03Which has better profit margins — UPC or XTLB?
Universe Pharmaceuticals Inc.
(UPC) is the more profitable company, earning -20. 6% net margin versus -227. 7% for XTL Biopharmaceuticals Ltd. — meaning it keeps -20. 6% of every revenue dollar as bottom-line profit. Operating margin tells a similar story: UPC leads at -16. 3% versus -481. 6% for XTLB. At the gross margin level — before operating expenses — UPC leads at 35. 3%, reflecting greater pricing power or product mix advantage. Stronger margins indicate durable pricing power, lower cost of revenue, or higher mix of software/services. They are one of the clearest signs of business quality.

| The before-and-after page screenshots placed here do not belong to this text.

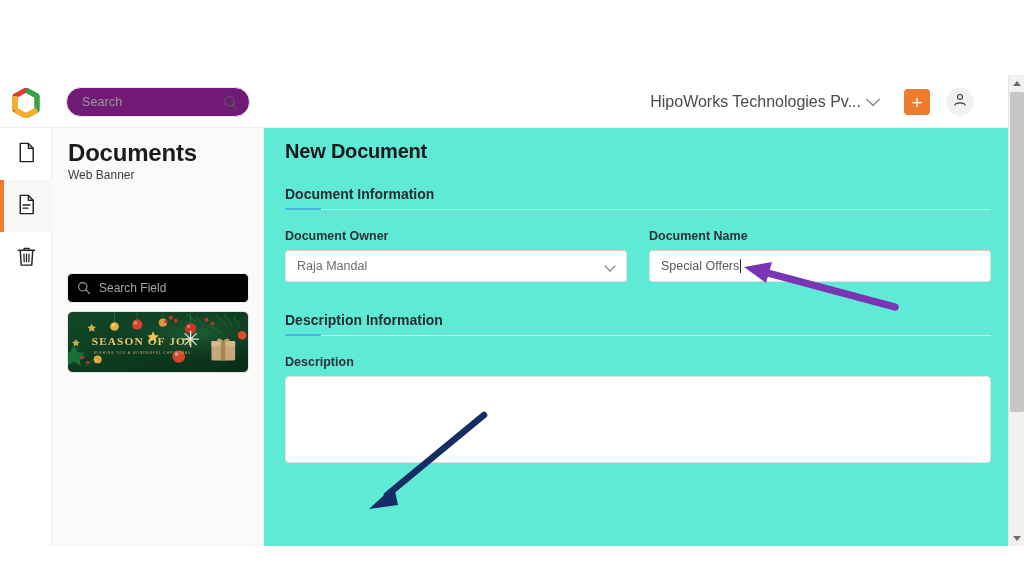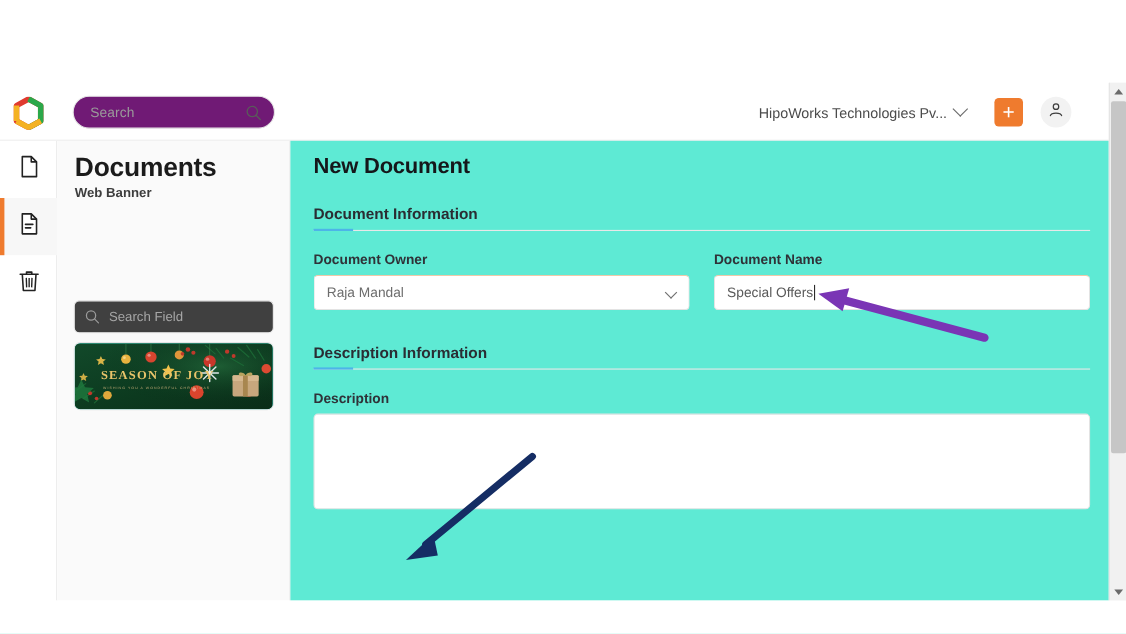--- a/index.html
+++ b/index.html
@@ -62,7 +62,7 @@
     cursor: pointer;
   }
   .org-select .org-name {
-    font-size: 13px;
+    font-size: 16px;
     color: #4b4b4b;
     white-space: nowrap;
   }

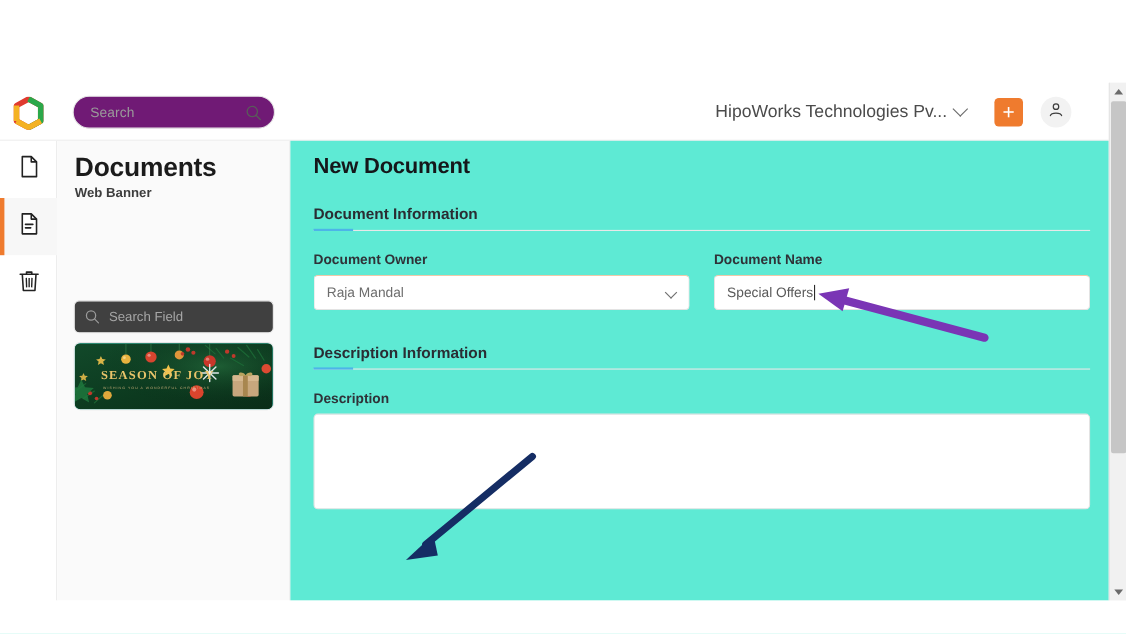--- a/index.html
+++ b/index.html
@@ -135,7 +135,7 @@
   .panel-sub {
     position: absolute;
     left: 16px; top: 40px;
-    font-size: 12px; font-weight: bold;
+    font-size: 12px; font-weight: normal;
     color: #3d3d3d;
   }
   .panel-search {

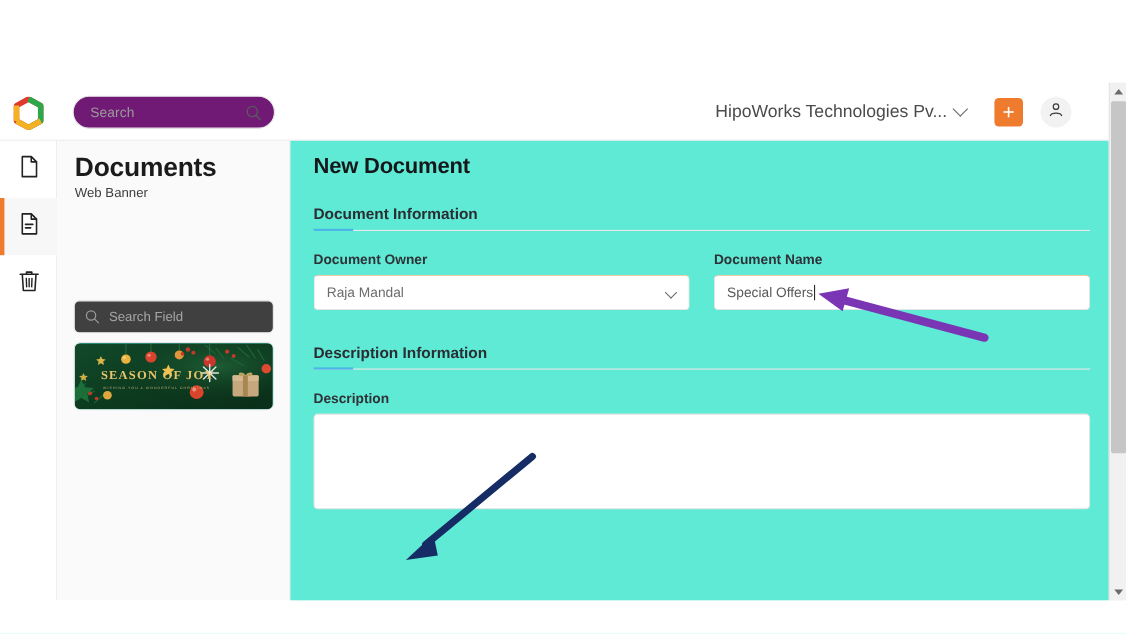--- a/index.html
+++ b/index.html
@@ -142,7 +142,7 @@
     position: absolute;
     left: 15px; top: 145px;
     width: 182px; height: 30px;
-    background: #404040;
+    background: #000000;
     border: 1px solid #ececec;
     border-radius: 5px;
   }

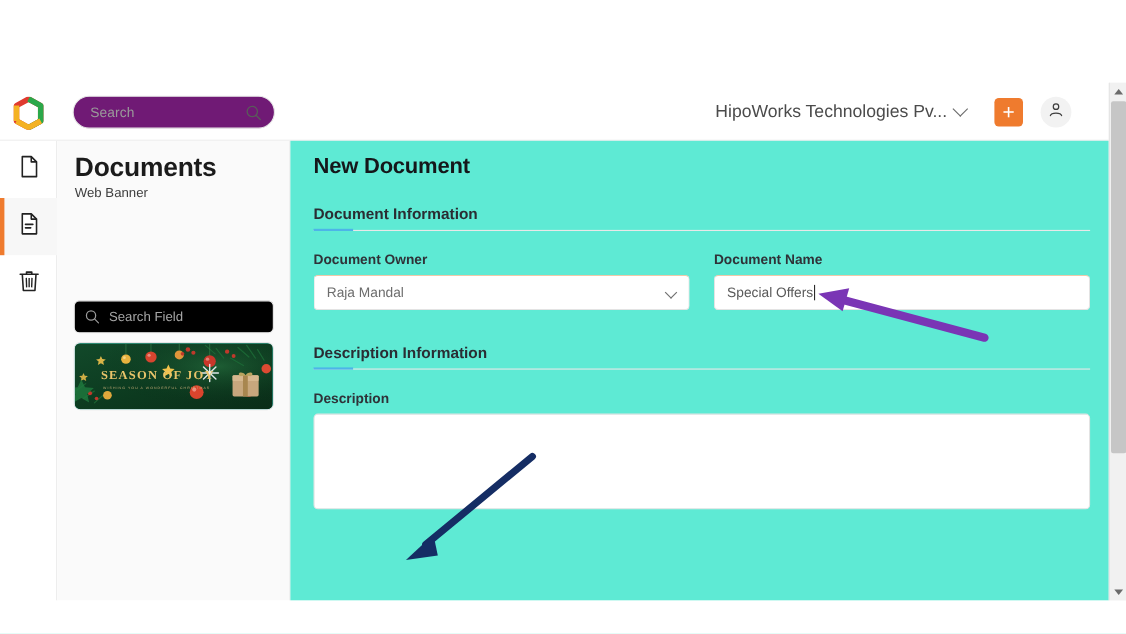--- a/index.html
+++ b/index.html
@@ -162,7 +162,7 @@
     border-radius: 6px;
     overflow: hidden;
     border: 1px solid #e4e4e4;
-    background: #14b8a6;
+    background: #b91c1c;
     cursor: pointer;
   }
   .thumb svg { display:block; width: 100%; height: 100%; }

04Which pays a better dividend — UPC or XTLB?
None of the stocks in this comparison currently pay a material dividend.
All are effectively zero-yield and should be held for capital appreciation rather than income.
05Is UPC or XTLB better for a retirement portfolio?
For long-horizon retirement investors, Universe Pharmaceuticals Inc.
(UPC) is the stronger choice — it scores higher on the combination of lower volatility, dividend reliability, and long-term compounding (low volatility (β 1. 26)). XTL Biopharmaceuticals Ltd. (XTLB) carries a higher beta of 1. 71 — meaning larger drawdowns in market downturns, which matters significantly when you cannot wait years for a recovery. Both have compounded well over 10 years (UPC: -100. 0%, XTLB: -87. 3%), confirming both are viable long-term holds — but the lower-volatility option typically results in less emotional selling during corrections. Retirement portfolios generally favour predictability over maximum returns. Consult a financial advisor before making allocation decisions.
06What are the main differences between UPC and XTLB?
Both stocks operate in the Healthcare sector, making this a peer-level intra-sector comparison — the same macro tailwinds and headwinds will affect both.
These fundamental differences mean investors should not choose between them on a single metric — the "better stock" depends entirely on which of these characteristics aligns with your investment strategy.